The Manifest Analysis describes some essential information about the application for the Android build tools, about permissions used in the application, and so on. In this analysis, 14 high-level vulnerabilities were identified related to essential application information and permissions that could be exploited by malicious users or to get privileged information that could help forensic analysts.
The Code Analysis section contains information regarding the vulnerabilities identified in the application and their respective classification according to CVSSv2 (Common Vulnerability Scoring System version 2) [26]. However, the vulnerabilities were not analyzed due to obfuscation techniques applied to the source code.

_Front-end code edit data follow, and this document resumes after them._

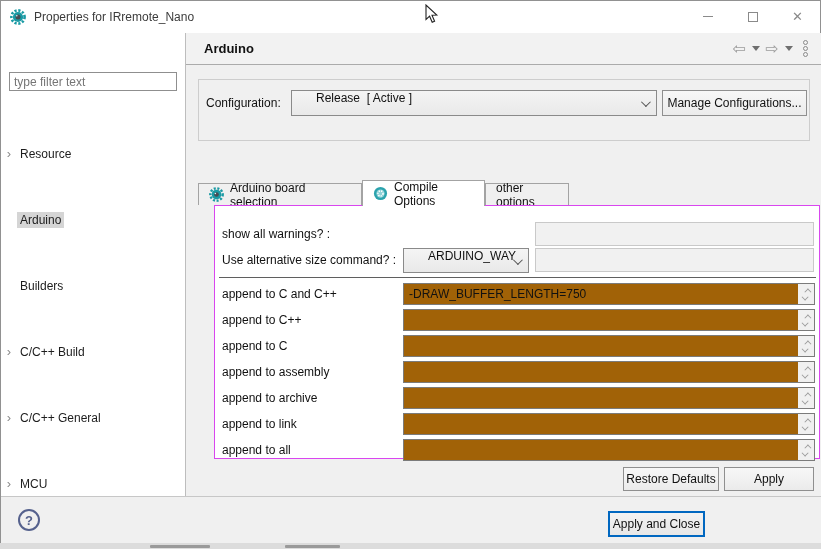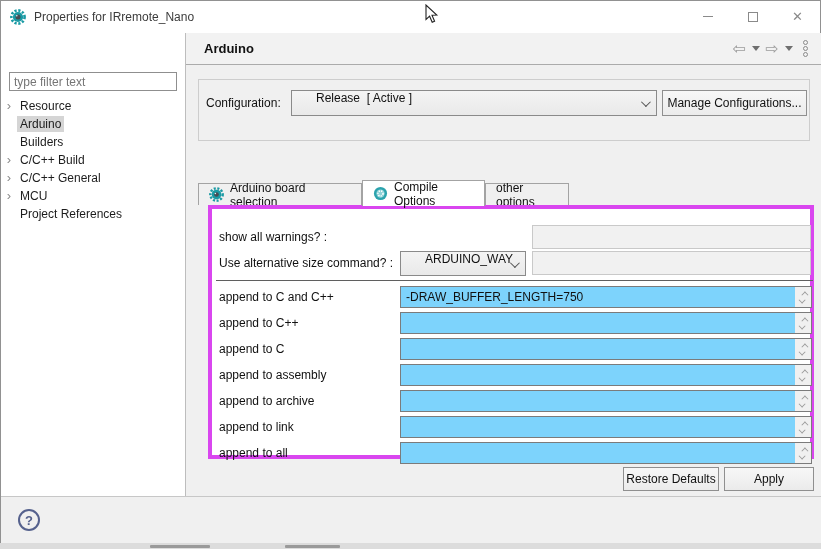--- a/index.html
+++ b/index.html
@@ -26,7 +26,7 @@
     font-family:"Liberation Sans","DejaVu Sans",sans-serif; background:#fff; }
   .filter::placeholder { color:#757575; opacity:1; }
   .tree { position:absolute; left:0; top:64px; width:184px; }
-  .tree-item { height:18px; display:flex; align-items:center; font-size:12px; color:#1c1c1c; cursor:default; }
+  .tree-item { height:18px; display:flex; align-items:center; font-size:12px; color:#1c1c1c; cursor:default;margin-top:48px; }
   .chev { width:16px; text-align:center; color:#8a8a8a; font-size:13px; line-height:18px; }
   .chev.expandable::before { content:"\203A"; }
   .tree-label { padding:1px 3px; white-space:nowrap; }

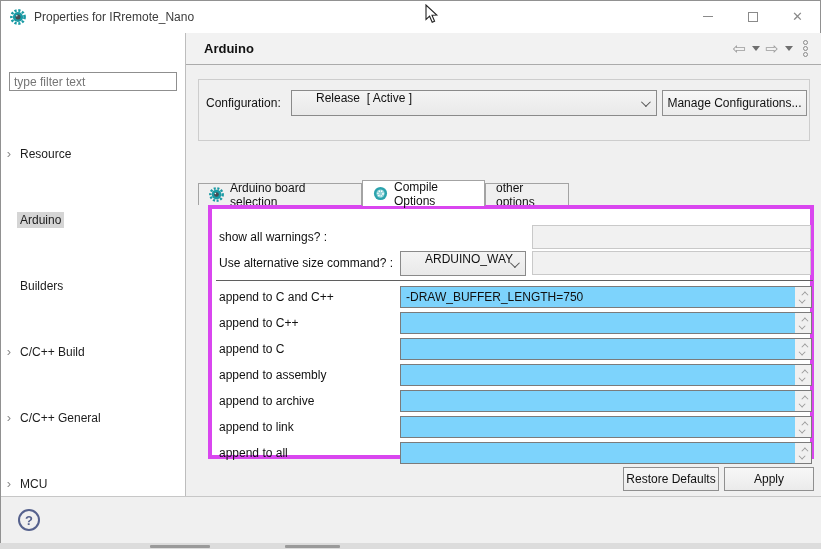--- a/index.html
+++ b/index.html
@@ -70,8 +70,8 @@
   .tab2 { left:176px; width:123px; }
   .tab3 { left:299px; width:84px; }
 
-  .tab-content { position:absolute; left:22px; top:140px; width:606px; height:254px;
-    background:#fff; border:4px solid #d946ef; z-index:2; }
+  .tab-content { position:absolute; left:28px; top:140px; width:606px; height:254px;
+    background:#fff; border:1px solid #d946ef; z-index:2; }
 
   
   .frm-label { position:absolute; left:7px; font-size:12px; color:#111; white-space:nowrap; }

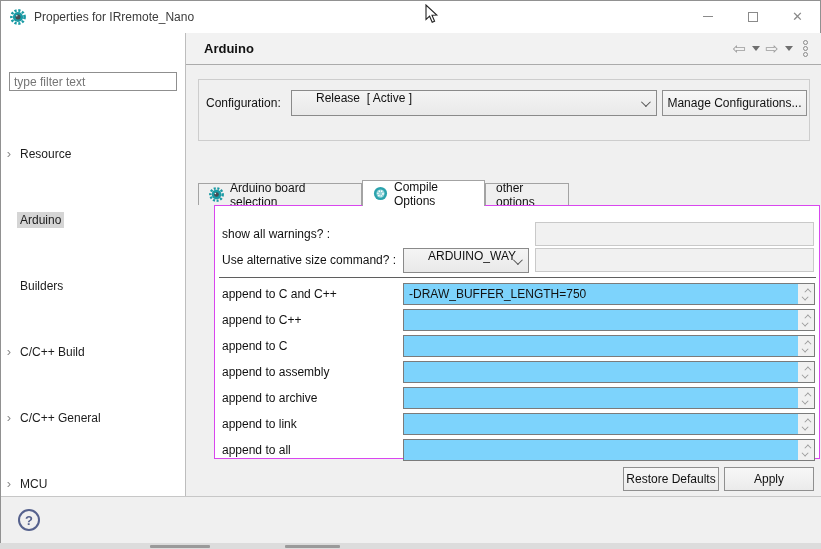--- a/index.html
+++ b/index.html
@@ -81,7 +81,7 @@
   .sep { position:absolute; left:4px; top:71px; width:597px; height:1px; background:#5f5f5f; }
 
   .app-input { position:absolute; left:188px; width:412px; height:22px;
-    border:1px solid #7b7b7b; background:#7dd3fc; font-size:12px; color:#111;
+    border:1px solid #7b7b7b; background:#a16207; font-size:12px; color:#111;
     padding:0 20px 0 5px; font-family:"Liberation Sans","DejaVu Sans",sans-serif; }
   .spin { position:absolute; width:16px; height:20px; background:#f0f0f0;
     display:flex; flex-direction:column; align-items:center; justify-content:center; gap:3px; }

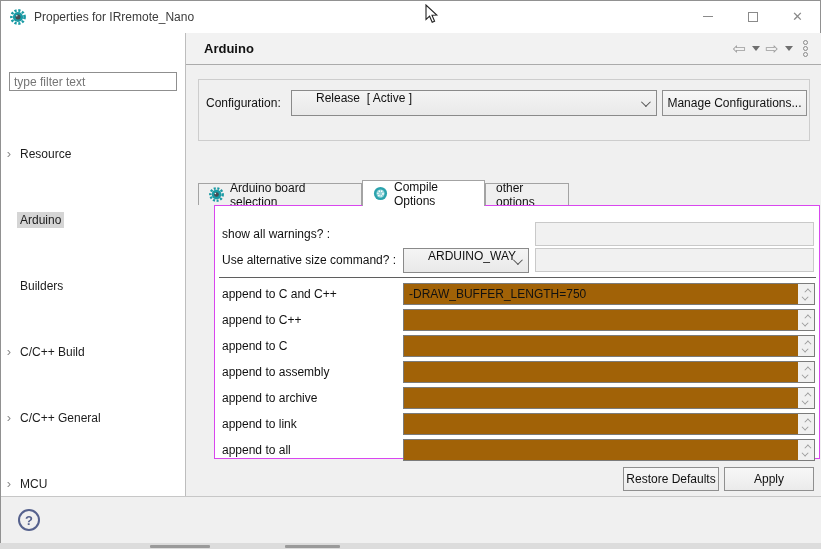--- a/index.html
+++ b/index.html
@@ -292,6 +292,7 @@
 
   <div class="bottombar">
     <div class="help-icon">?</div>
+    <div class="btn-apply-close">Apply and Close</div>
   </div>
 </div>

The NIAP Analysis data describes, oversees, and monitors the security of commercial Information Technology products. In this section, only one risk was identified, since the application uses cryptographic hashing services in disagreement with the FCS_COP.1.1(2) and due to the use of outdated and insecure cryptographic algorithms like RC2/RC4 and MD4/MD5.

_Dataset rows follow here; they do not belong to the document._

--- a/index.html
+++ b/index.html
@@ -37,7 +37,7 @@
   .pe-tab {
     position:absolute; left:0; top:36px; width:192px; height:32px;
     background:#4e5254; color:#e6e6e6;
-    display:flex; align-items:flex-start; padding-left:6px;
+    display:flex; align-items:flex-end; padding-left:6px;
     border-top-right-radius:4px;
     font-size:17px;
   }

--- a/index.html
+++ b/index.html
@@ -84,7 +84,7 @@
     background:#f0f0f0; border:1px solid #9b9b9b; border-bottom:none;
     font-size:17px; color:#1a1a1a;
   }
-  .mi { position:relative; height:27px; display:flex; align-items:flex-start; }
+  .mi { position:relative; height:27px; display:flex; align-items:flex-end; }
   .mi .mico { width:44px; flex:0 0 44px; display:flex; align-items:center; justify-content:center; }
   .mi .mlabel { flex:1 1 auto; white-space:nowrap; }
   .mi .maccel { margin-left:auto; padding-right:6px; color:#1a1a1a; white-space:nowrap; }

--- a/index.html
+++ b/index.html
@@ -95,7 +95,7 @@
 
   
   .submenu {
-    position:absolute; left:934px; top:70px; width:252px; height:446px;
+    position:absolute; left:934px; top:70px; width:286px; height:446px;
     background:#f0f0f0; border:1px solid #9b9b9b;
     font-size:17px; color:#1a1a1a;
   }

The Domain Malware Check refers to malware that may be present in the application. In this section, it was identified that the domains used by the application are not listed as unsafe and are not related to suspicious or malicious records or activities. In this way, all domains related to the application are identified as safe.
Multiple URLs hardcoded in the application have been identified. Despite this, none were identified or characterized as suspicious. Also, six emails were identified by the tool, however, only two are valid: [email protected] and [email protected].
Trackers are pieces of software that are used to record information about the user. The MobSF report highlights the following trackers: AppsFlyer, FacebookAnalytics, and GoogleFirebaseAnalytics. Reviewing the data found by MobSF, it concludes that the companies mentioned are utilized for statistical purposes. Because of this, the Bumble application may send data to obtain relevant information about its users, which could not be identified in the analysis performed.
The Hardcoded secrets section contains data relating to secrets, privileged information such as API keys, passwords, and other relevant data stored in the application. In this section, possible secrets were identified, however, only two were recognized as being valuable, the google_api_key, and the google_crash_reporting_api_key.
The information found in the static analysis is common to other applications and was the only data of interest besides the API keys. The access to the API key will be able to make undue calls to the application and allow access to sensitive information to unauthorized people. Due to this problem, customer trust can be diminished, in addition to causing financial losses for the organization. However, this might be more harmful to the app itself than its users.

4.4. Dynamic Analysis

Bumble requires the location service to be active to load its contents. Hence, we expected to find some GPS coordinates in the post-mortem analysis, but that was not the case. We hypothesized that such information would be transient and not stored in the mobile device. To test this hypothesis we performed a dynamic analysis as described in the following paragraphs.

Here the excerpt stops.